И Алехин, подняв Митю, поцеловал и подбросил.
— А еще выше можешь?.. Чтоб под самое небо… Ты, папочка, сильный. А наш кучер сильнее тебя. Он сегодня Султашку за передние ноги поднял….
— Юю… Тепло, хорошо. Чай будем здесь.
— Как хочешь. Я сейчас зажгу электричество на веранде… Все мошки полетят туда. Тут будет довольно света…
Солнце зашло. Внизу уже сизая темень. Только верхушки кипарисов еще мерцали, задерживая умирающий день.
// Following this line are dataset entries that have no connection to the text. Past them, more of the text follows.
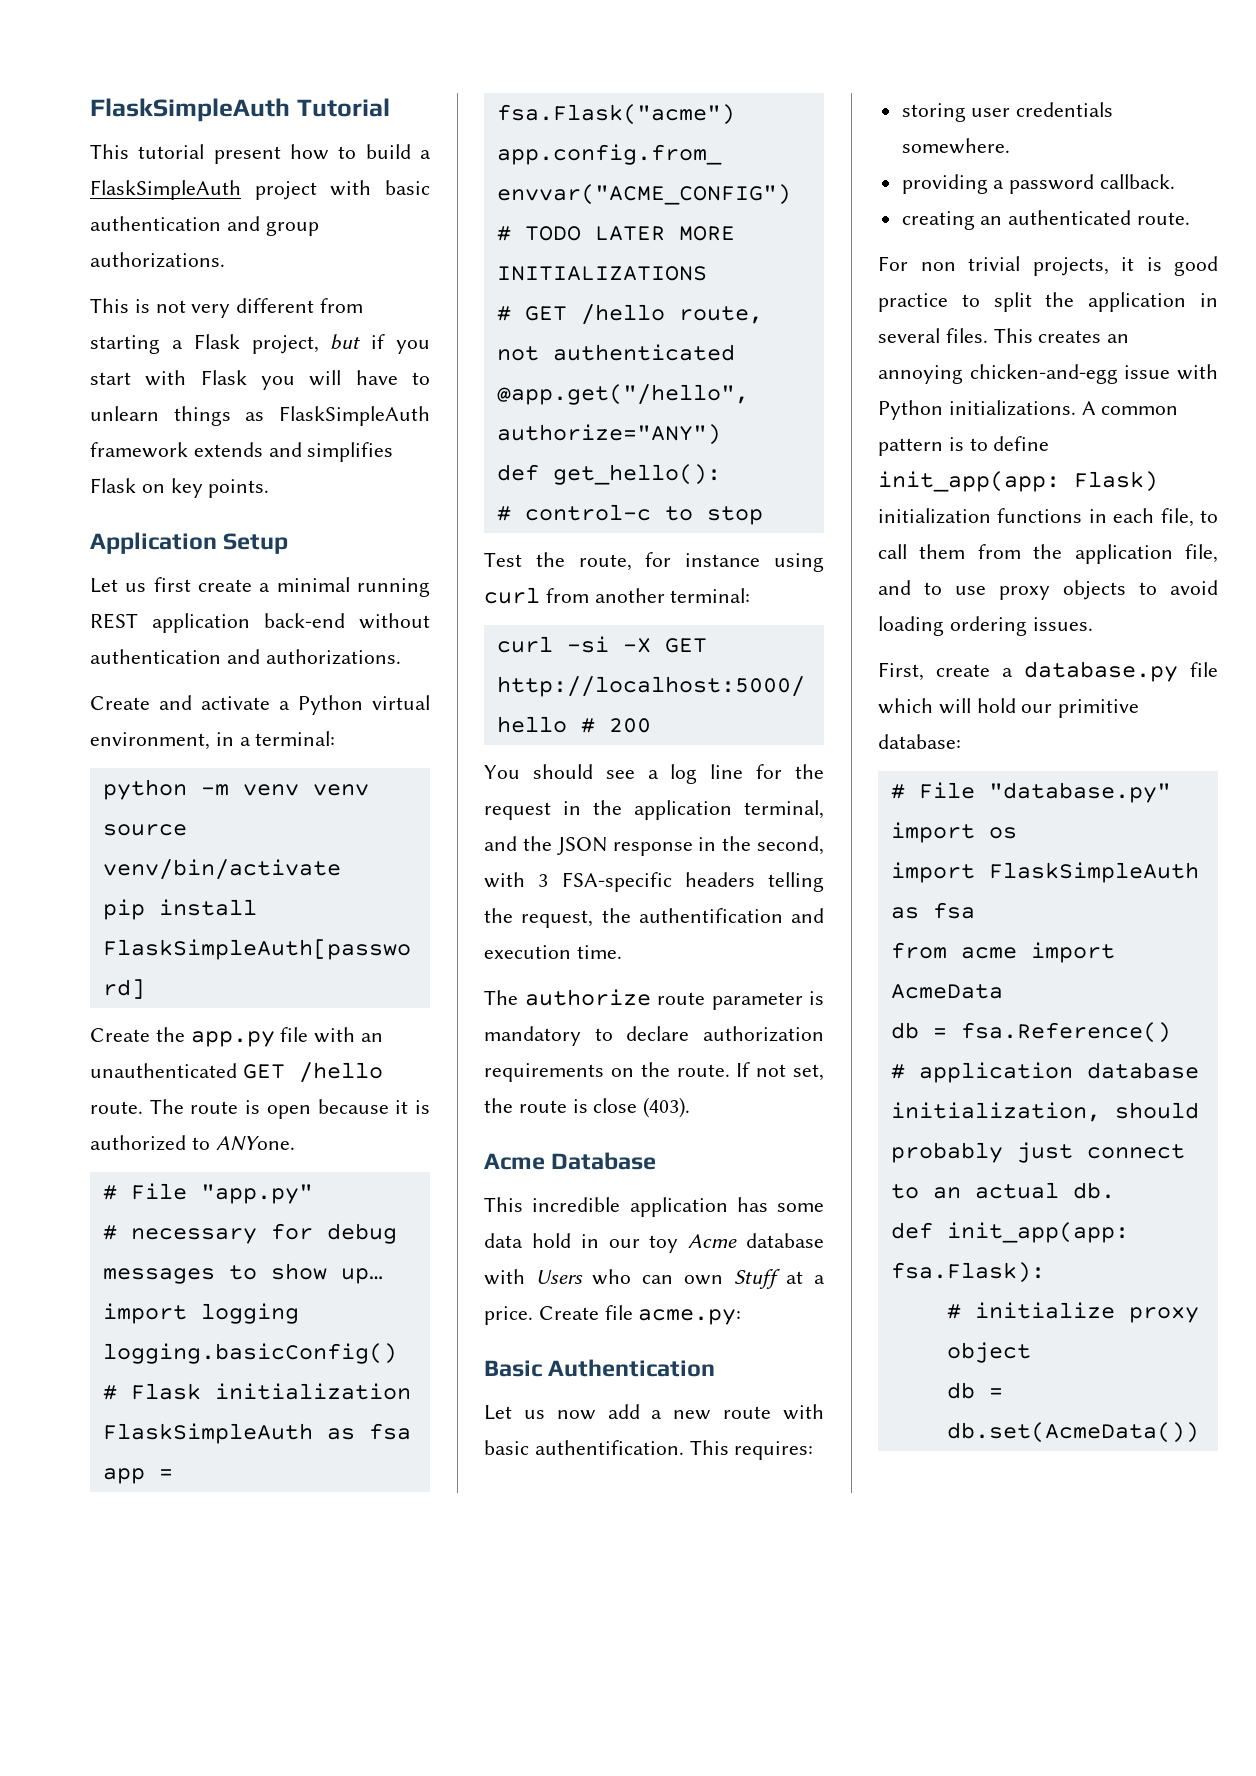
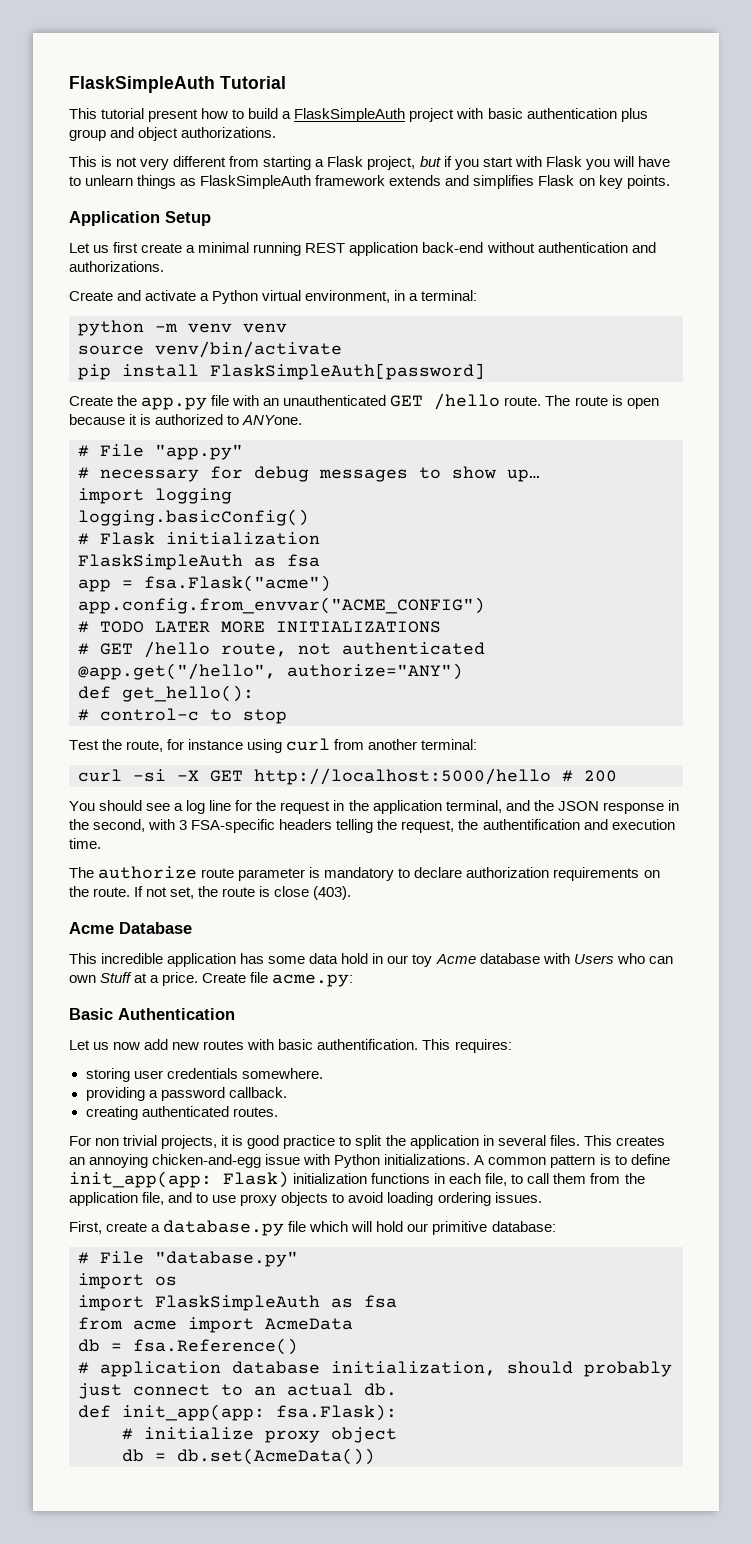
- This tutorial present how to build a FlaskSimpleAuth project with basic authentication and group authorizations.
+ This tutorial present how to build a FlaskSimpleAuth project with basic authentication plus group and object authorizations.
- Let us now add a new route with basic authentification.
+ Let us now add new routes with basic authentification.
- creating an authenticated route.
+ creating authenticated routes.

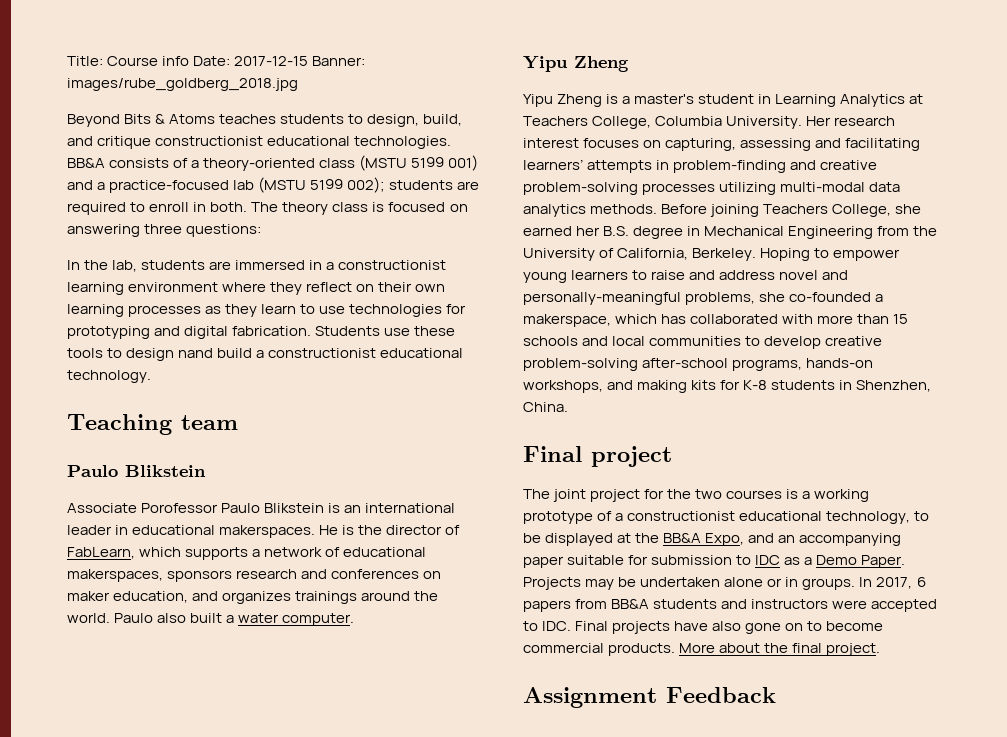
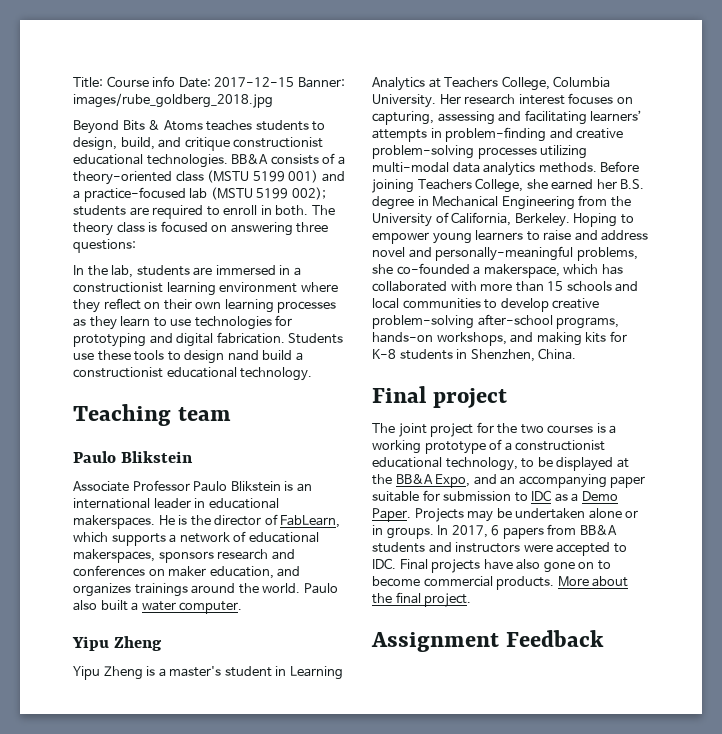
- Associate Porofessor Paulo Blikstein is an international leader in educational makerspaces.
+ Associate Professor Paulo Blikstein is an international leader in educational makerspaces.

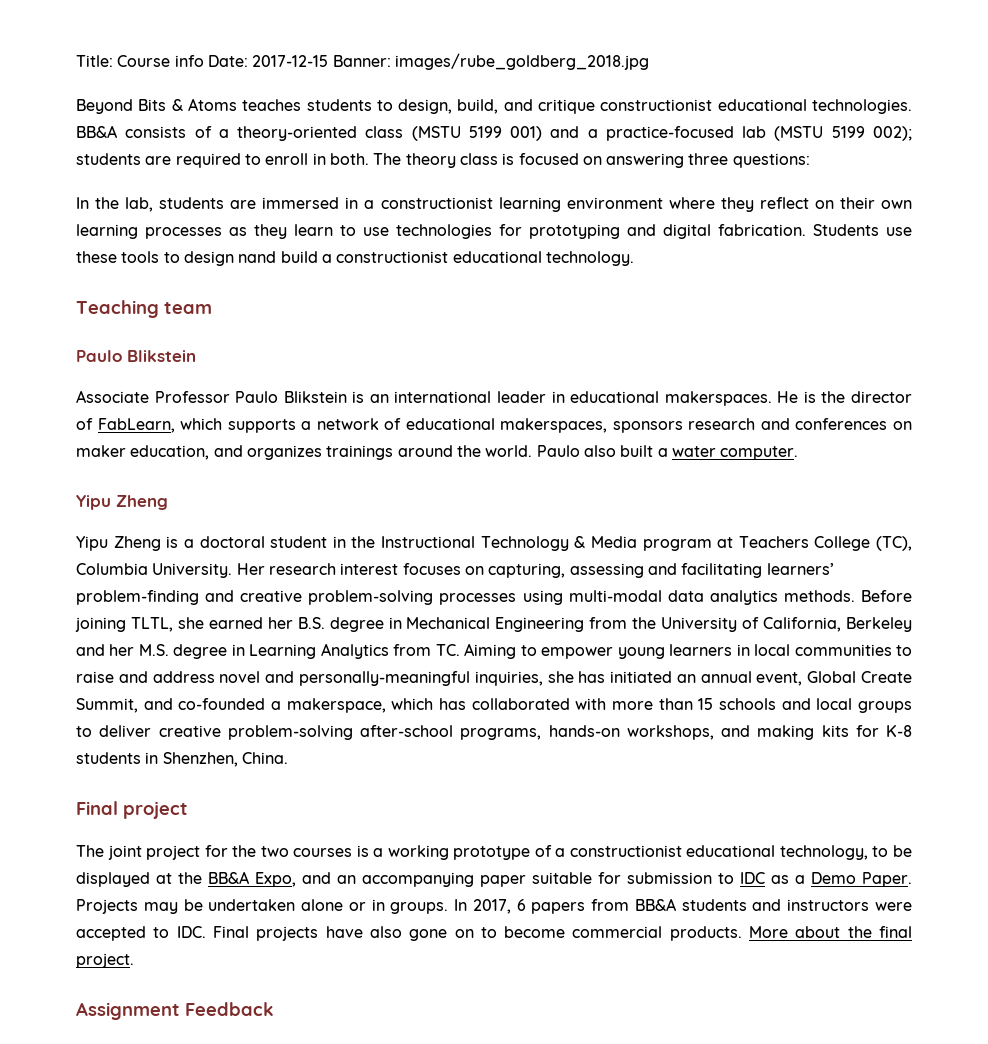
- Yipu Zheng is a master's student in Learning Analytics at Teachers College, Columbia University.
+ Yipu Zheng is a doctoral student in the Instructional Technology & Media program at Teachers College (TC), Columbia University.
- Her research interest focuses on capturing, assessing and facilitating learners’ attempts in problem-finding and creative problem-solving processes utilizing multi-modal data analytics methods.
+ Her research interest focuses on capturing, assessing and facilitating learners’ problem-finding and creative problem-solving processes using multi-modal data analytics methods.
- Before joining Teachers College, she earned her B.S. degree in Mechanical Engineering from the University of California, Berkeley. Hoping to empower young learners to raise and address novel and personally-meaningful problems, she co-founded a makerspace, which has collaborated with more than 15 schools and local communities to develop creative problem-solving after-school programs, hands-on workshops, and making kits for K-8 students in Shenzhen, China.
+ Before joining TLTL, she earned her B.S. degree in Mechanical Engineering from the University of California, Berkeley and her M.S. degree in Learning Analytics from TC. Aiming to empower young learners in local communities to raise and address novel and personally-meaningful inquiries, she has initiated an annual event, Global Create Summit, and co-founded a makerspace, which has collaborated with more than 15 schools and local groups to deliver creative problem-solving after-school programs, hands-on workshops, and making kits for K-8 students in Shenzhen, China.

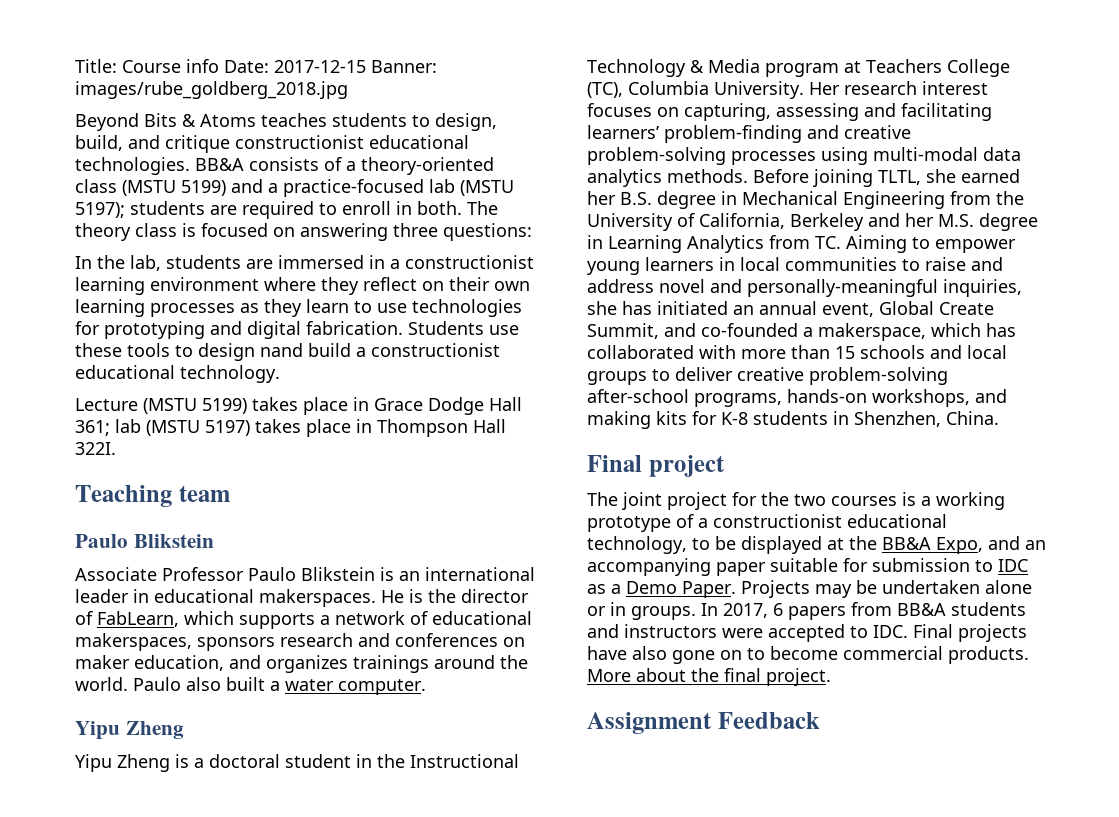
- BB&A consists of a theory-oriented class (MSTU 5199 001) and a practice-focused lab (MSTU 5199 002); students are required to enroll in both.
+ BB&A consists of a theory-oriented class (MSTU 5199) and a practice-focused lab (MSTU 5197); students are required to enroll in both.
+ Lecture (MSTU 5199) takes place in Grace Dodge Hall 361; lab (MSTU 5197) takes place in Thompson Hall 322I.

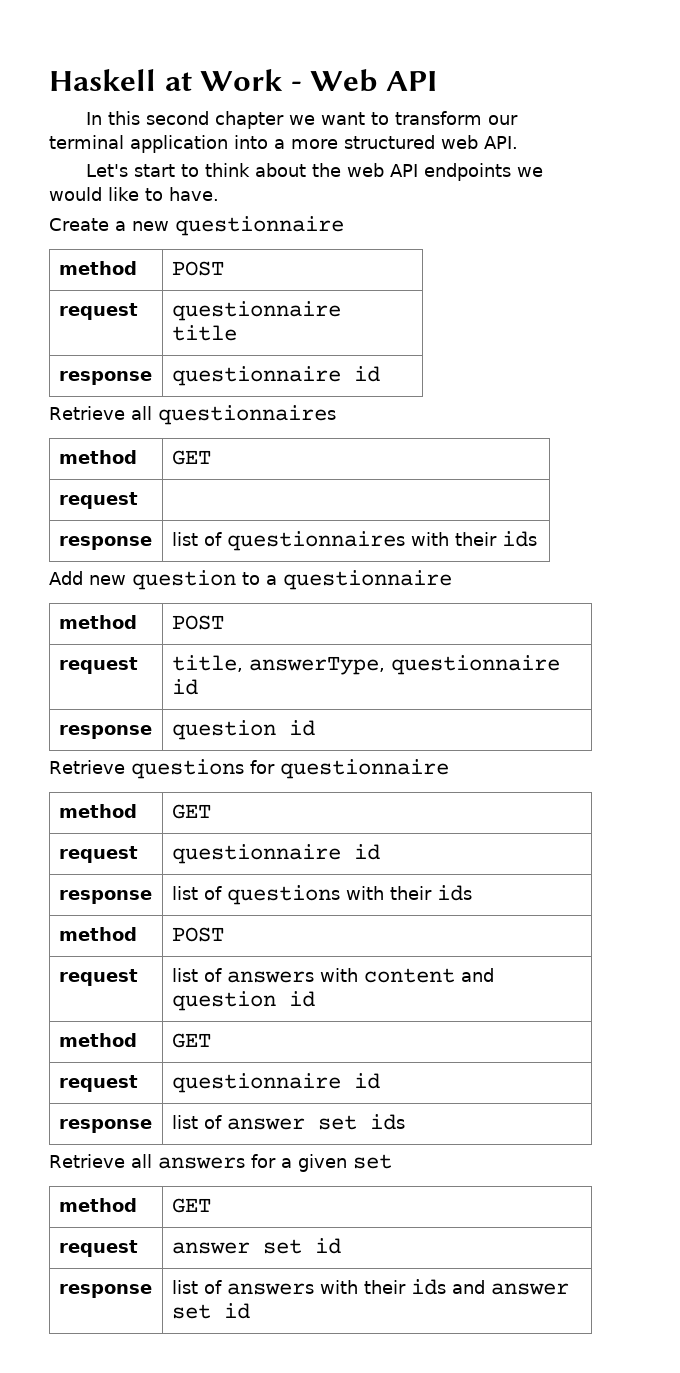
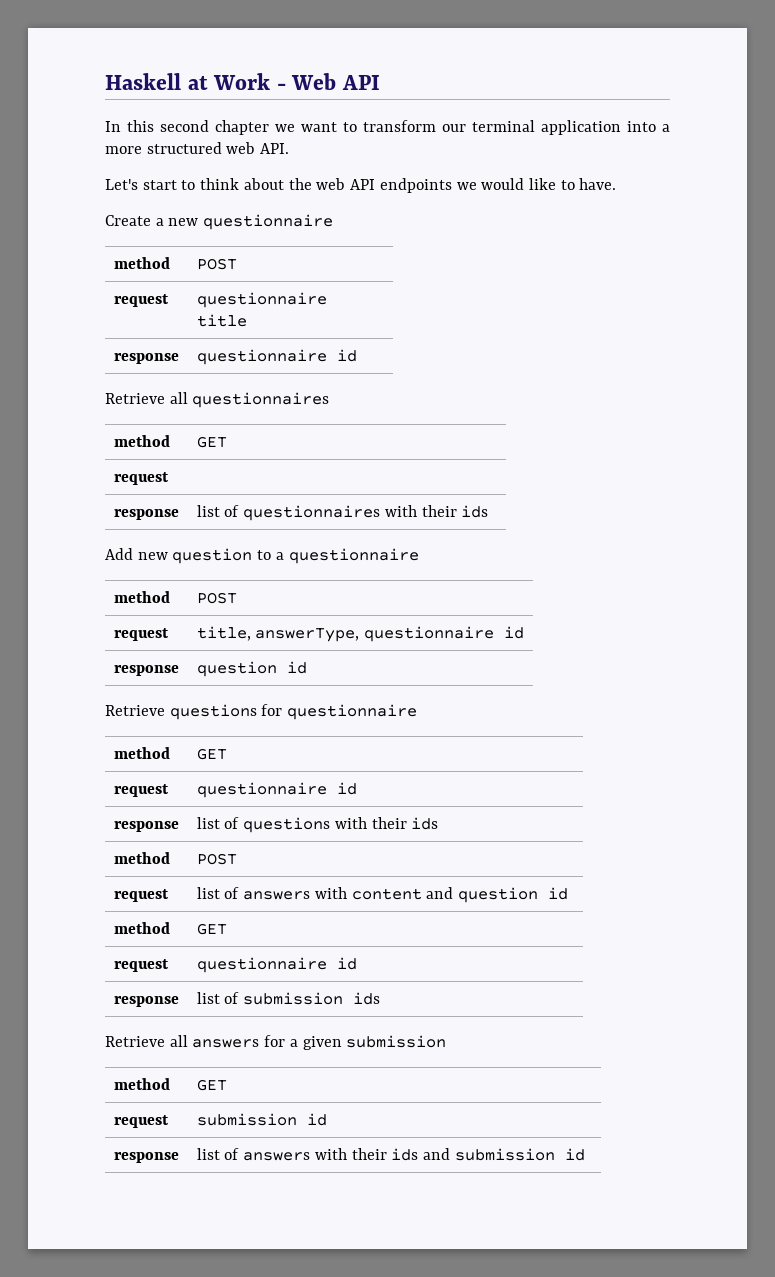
- response | list of answer set ids
+ response | list of submission ids
- Retrieve all answers for a given set
+ Retrieve all answers for a given submission
  method | GET
- request | answer set id
+ request | submission id
- response | list of answers with their ids and answer set id
+ response | list of answers with their ids and submission id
Во мраке вспыхивали жасминовые кусты, робко мигая бесчисленными крохотными светляками.
Юлия Александровна встала, стройная, гибкая, и пошла в дом, поправляя на ходу сбившуюся волну русых, отдававших золотом волос.
— Правда, папа, свет большой, большой? Такой большой, вот…
И Митя, сколько мог, раскинул руки.
— И даже больше…
Вздохнул, представляя себе эту величину.
— И нигде в нем второй мамы нет. Людей много–много… А ее нет.
— Верно, милый, верно. Таких других мам не бывает. И не было и не будет.
— Вот и Петр Федорович тоже говорит.
Студент поперхнулся… Закашлялся.
Алехин засмеялся.
И чем гуще ночь наливалась синью над потухавшими вершинами сада, тем громче, сплошью трещали цикады и в жасминах трепетнее разгорались лучиоли.
II
Инженера Алехина звали русским Эдисоном.
— Терпеть не могу этикеток. Налепят «бургонское» на простое кизлярское. Точно оно от этого лучше. И почему Эдисон не американский Алехин?
И у него это не было ни самомнением, ни самохвальством.
Сам свой предок, он, как, Ломоносов, пешком с далекого севера пришел в Петербург и вместо всякого багажа принес с собою неистощимый запас энергии. Целые поколения моряков, боровшихся во льдах в белые ночи с грозными непогодами Северного океана и снежными вьюгами полярных тундр, оставили ему в наследство непобедимую нравственную силу. «Меня ничем не ушибешь», — говорил он в Технологическом институте. — И не удивишь! Меня ребенком стамухи[1]
уносили в голомя[2]. Я и там не терял головы».